#### EXERCISE DIRECTIONS:
The expected response is a copy of every line in the entries below that includes the word "Cloud".

#### SOURCE DATA:
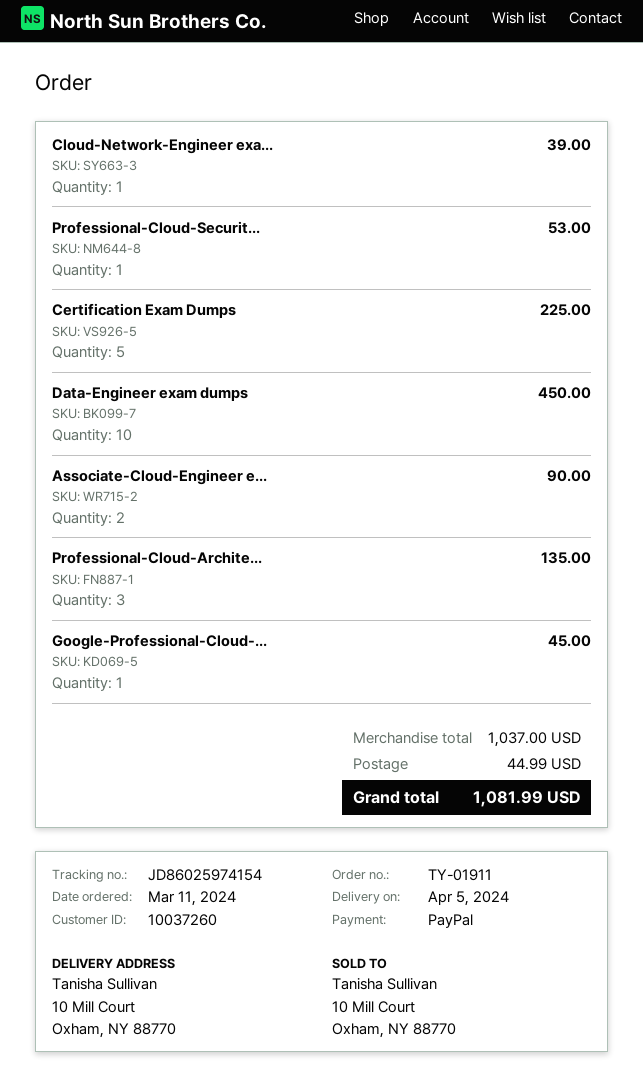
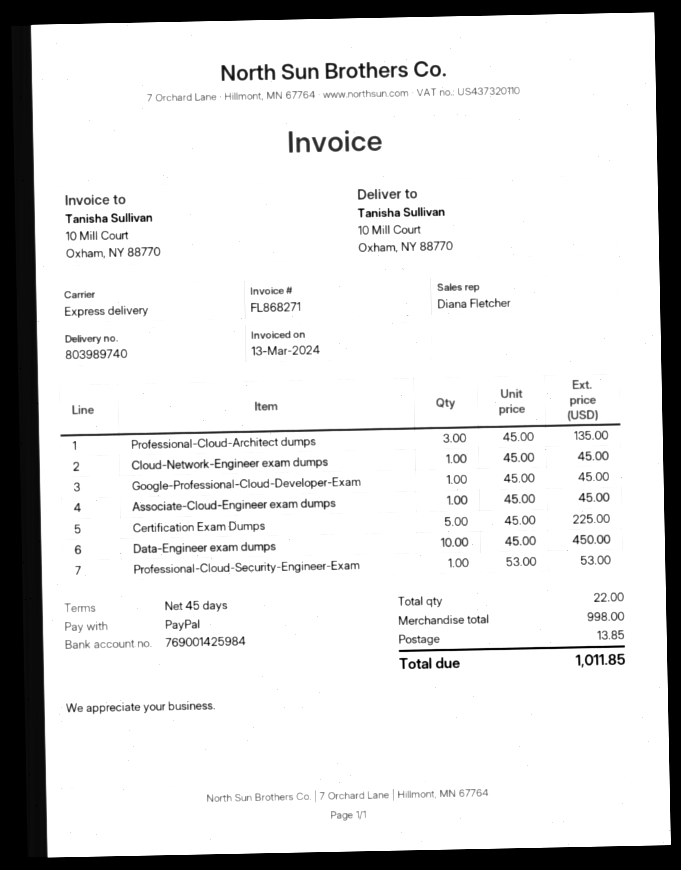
Cloud-Network-Engineer exa...: 1 for 39.00 -> 1 for 45.00
Associate-Cloud-Engineer e...: 2 for 90.00 -> 1 for 45.00
subtotal: 1037.00 -> 998.00
shipping: 44.99 -> 13.85
total: 1081.99 -> 1011.85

#### RESULT OF THE EXERCISE:
Cloud-Network-Engineer exa...: 1 for 39.00 -> 1 for 45.00
Associate-Cloud-Engineer e...: 2 for 90.00 -> 1 for 45.00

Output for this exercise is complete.